In this study we
show a chitosan:polyaniline (CPA)-based ink, responding
to eco-biofriendly criteria, specifically developed for the manufacturing
of the first organic memristive device (OMD) with an aerosol jet printed
conductive channel. Our contribution is in the context of bioelectronics,
where there is an increasing interest in emulating neuromorphic functions.
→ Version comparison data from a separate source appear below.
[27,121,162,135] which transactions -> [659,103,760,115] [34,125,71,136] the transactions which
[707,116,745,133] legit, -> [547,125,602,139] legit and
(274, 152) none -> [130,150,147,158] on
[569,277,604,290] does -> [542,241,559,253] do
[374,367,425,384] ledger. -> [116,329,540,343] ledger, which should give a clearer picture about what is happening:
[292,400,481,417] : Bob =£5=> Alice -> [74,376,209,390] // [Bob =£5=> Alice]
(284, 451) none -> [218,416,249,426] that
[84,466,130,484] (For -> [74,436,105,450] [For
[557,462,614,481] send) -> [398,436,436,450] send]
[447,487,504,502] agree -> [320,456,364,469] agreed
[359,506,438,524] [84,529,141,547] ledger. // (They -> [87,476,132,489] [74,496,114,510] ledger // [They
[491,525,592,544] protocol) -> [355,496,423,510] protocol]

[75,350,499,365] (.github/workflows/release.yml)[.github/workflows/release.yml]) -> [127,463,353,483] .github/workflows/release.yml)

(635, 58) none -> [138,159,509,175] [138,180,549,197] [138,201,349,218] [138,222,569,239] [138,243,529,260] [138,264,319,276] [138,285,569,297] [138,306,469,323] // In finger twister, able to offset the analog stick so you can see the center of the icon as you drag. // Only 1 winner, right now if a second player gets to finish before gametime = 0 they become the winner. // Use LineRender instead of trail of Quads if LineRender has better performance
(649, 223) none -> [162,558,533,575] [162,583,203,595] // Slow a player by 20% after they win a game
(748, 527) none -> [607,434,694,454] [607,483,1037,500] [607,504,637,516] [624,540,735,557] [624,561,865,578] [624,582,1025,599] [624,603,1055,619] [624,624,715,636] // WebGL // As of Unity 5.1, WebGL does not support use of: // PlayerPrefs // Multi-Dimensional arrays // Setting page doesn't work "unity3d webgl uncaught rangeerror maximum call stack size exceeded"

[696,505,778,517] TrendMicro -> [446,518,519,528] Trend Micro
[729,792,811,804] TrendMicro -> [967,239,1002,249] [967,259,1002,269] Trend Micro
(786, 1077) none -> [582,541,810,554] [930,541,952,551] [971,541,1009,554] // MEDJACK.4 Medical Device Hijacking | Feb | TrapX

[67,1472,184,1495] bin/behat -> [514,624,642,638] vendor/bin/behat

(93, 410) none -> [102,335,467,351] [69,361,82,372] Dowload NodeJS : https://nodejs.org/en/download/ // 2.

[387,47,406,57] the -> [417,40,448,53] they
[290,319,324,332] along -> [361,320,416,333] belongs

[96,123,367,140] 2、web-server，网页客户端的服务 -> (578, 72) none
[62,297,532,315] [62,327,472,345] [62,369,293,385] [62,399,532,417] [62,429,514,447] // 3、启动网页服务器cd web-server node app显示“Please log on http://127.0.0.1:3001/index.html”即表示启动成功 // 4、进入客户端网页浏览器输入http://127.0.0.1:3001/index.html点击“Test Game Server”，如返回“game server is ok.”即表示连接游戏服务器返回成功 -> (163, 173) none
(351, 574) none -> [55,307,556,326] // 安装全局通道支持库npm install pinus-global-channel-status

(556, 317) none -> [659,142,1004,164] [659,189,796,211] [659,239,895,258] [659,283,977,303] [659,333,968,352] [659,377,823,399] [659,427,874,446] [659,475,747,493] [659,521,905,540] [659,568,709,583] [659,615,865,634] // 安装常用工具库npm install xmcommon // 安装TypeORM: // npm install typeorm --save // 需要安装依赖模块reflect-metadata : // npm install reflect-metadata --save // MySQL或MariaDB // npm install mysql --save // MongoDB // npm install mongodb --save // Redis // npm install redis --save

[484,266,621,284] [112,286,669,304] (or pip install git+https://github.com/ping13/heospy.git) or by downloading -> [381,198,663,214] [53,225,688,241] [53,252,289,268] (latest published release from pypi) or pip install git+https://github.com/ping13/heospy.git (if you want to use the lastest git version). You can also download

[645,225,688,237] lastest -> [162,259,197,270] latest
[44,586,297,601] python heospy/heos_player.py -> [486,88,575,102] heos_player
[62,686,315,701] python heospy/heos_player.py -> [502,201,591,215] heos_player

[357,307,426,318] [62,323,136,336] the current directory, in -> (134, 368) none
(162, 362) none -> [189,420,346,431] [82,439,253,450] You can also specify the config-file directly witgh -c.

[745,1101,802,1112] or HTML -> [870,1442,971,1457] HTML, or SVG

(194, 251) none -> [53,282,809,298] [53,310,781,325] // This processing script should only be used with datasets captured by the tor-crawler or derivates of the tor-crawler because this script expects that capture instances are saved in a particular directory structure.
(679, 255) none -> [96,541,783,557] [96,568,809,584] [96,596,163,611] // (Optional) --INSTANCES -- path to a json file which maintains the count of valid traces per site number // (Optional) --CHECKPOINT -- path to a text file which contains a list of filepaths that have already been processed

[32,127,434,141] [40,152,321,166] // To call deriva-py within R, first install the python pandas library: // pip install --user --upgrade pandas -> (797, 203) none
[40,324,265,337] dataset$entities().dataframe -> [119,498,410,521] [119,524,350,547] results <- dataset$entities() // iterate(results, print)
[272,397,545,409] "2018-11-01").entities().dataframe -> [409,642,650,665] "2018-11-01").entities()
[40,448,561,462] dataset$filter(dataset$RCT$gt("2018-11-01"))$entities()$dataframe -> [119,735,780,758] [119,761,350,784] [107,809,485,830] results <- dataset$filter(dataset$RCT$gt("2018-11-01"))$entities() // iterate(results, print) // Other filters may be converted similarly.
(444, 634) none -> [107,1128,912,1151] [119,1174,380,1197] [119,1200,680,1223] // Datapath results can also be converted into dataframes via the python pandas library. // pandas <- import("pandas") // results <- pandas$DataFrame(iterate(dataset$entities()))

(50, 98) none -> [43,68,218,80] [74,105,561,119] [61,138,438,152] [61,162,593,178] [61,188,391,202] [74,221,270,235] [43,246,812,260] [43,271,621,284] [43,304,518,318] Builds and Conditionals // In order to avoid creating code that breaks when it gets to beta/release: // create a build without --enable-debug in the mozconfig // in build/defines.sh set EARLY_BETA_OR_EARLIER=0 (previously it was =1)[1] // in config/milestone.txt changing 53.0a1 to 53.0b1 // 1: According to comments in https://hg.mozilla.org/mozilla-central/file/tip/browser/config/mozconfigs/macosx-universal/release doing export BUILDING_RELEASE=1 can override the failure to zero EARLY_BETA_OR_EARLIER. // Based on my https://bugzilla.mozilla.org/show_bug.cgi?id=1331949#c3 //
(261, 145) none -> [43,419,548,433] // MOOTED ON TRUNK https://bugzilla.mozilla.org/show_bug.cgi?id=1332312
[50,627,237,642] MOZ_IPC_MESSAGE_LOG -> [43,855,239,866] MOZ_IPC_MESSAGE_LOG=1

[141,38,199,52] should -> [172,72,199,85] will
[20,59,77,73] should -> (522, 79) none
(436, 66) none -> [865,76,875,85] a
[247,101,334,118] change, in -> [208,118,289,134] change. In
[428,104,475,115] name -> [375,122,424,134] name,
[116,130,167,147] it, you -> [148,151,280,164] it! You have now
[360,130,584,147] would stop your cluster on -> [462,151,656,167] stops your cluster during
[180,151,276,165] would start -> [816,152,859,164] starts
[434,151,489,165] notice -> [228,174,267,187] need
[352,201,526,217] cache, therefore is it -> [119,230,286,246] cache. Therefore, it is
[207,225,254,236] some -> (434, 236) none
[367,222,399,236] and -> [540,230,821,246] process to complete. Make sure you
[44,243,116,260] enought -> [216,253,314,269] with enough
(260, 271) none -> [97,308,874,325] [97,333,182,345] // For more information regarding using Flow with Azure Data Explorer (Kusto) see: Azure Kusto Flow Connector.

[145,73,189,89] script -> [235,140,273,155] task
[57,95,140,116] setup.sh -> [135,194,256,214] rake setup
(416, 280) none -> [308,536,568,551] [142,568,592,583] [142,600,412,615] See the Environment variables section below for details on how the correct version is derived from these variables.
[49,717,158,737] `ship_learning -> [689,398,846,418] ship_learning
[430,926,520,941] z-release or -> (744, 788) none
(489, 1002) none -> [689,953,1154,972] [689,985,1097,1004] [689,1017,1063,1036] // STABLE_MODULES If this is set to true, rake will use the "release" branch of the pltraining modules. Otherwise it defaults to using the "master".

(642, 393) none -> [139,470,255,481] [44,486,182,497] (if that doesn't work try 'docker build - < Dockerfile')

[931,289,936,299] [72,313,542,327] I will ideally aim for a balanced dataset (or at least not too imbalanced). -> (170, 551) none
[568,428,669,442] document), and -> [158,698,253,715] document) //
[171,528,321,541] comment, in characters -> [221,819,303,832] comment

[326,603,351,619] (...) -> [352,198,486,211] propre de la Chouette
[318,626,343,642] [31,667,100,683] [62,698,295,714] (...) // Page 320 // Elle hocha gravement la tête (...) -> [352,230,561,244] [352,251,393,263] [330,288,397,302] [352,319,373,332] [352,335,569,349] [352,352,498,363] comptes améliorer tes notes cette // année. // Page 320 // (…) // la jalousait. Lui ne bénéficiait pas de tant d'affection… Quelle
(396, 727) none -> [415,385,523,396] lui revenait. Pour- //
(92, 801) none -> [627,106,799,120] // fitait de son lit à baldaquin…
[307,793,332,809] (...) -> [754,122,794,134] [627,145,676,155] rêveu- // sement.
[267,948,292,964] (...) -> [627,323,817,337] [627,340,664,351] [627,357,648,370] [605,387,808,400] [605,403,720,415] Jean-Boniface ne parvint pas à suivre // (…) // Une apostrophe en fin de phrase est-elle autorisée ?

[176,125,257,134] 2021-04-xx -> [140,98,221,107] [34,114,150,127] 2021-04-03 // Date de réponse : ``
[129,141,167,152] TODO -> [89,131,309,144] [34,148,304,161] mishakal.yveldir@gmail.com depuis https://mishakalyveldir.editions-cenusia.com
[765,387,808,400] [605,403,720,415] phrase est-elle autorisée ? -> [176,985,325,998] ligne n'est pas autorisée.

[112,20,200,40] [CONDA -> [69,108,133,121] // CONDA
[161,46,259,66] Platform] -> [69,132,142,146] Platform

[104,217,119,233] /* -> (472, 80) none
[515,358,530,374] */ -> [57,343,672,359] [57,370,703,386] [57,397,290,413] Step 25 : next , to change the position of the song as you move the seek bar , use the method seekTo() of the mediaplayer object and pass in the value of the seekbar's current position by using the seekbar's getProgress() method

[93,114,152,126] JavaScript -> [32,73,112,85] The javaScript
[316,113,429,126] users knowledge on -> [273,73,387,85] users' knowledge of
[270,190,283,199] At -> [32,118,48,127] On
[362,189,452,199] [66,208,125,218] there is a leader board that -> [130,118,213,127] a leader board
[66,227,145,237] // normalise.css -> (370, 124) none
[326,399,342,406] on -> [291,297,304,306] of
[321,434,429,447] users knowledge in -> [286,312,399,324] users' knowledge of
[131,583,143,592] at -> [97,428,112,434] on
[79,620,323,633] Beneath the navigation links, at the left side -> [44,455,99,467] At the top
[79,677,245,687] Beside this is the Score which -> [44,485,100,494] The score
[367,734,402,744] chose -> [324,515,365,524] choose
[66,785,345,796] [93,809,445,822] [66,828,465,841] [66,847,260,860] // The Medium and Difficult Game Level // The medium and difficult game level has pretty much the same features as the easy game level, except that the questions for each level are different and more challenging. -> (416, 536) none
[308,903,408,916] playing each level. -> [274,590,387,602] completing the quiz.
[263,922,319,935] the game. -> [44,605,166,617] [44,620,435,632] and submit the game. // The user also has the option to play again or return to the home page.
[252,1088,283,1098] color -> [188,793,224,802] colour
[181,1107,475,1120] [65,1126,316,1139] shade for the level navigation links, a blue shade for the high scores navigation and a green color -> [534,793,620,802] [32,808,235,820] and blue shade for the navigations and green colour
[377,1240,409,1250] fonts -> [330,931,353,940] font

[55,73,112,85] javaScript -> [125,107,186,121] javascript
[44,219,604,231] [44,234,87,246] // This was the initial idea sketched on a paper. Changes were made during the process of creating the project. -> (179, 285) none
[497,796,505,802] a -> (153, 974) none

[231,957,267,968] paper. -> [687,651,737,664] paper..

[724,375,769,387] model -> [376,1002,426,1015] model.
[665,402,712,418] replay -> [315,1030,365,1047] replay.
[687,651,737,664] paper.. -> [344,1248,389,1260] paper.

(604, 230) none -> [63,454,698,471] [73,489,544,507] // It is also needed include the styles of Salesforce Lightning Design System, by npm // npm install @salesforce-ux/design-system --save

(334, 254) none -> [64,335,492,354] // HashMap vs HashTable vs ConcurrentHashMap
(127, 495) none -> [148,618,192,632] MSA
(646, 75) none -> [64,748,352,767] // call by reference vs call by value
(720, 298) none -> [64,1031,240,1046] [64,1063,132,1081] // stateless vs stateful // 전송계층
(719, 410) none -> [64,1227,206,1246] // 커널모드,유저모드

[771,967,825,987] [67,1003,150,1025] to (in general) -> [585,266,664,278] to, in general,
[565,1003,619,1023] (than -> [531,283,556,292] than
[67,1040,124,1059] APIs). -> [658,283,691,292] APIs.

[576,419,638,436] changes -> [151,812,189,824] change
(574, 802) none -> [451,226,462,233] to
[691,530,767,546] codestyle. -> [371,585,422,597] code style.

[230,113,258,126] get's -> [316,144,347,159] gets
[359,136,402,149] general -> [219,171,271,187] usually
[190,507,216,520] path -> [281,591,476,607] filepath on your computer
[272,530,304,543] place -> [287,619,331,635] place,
In this framework, memristive devices and systems have been shown
to be well suited. In particular organic-based devices are envisaged
as very promising in some applications, such as brain–machine
interfacing, owing to specific properties of organics (e.g., biocompatibility,
mixed ionic–electronic conduction). On the other hand, the
research activities on flexible organic (bio)electronic devices and
direct writing (DW) noncontact techniques increasingly overlap in
the effort of achieving reliable applications benefiting from the
rapid prototyping to accomplish a fast device optimization. In this
context, ink-based techniques, such as aerosol jet printing (AJP),
although particularly well suited to implement 3D-printed electronics
due to advantages it offers in terms of a wide set of allowed printable
materials, still require research efforts aimed at conferring printability
to the desired precursors. The developed CPA composite was characterized
by FTIR, DLS, and MALDI-TOF techniques, while the related aerosol
jet printed films were studied by SEM and profilometry. Taking advantage
of the intrinsic and stable electrical conductivity of CPA films,
which do not necessarily require any acidic treatment to promote a
sustained charge carrier conduction, 10 μm short-channel OMDs
were hence manufactured by interfacing the printed CPA layers with
a solid polyelectrolyte (SPE). We accordingly demonstrated prototypes
of stable and best performing OMD devices with downscaled features,
showing well-defined counterclockwise hysteresis/rectification and
an enhanced durability. These properties pave the way to further improving
performance, as well as to realizing a direct integration of the devices
into hardware neural networks by in-line fabrication routes.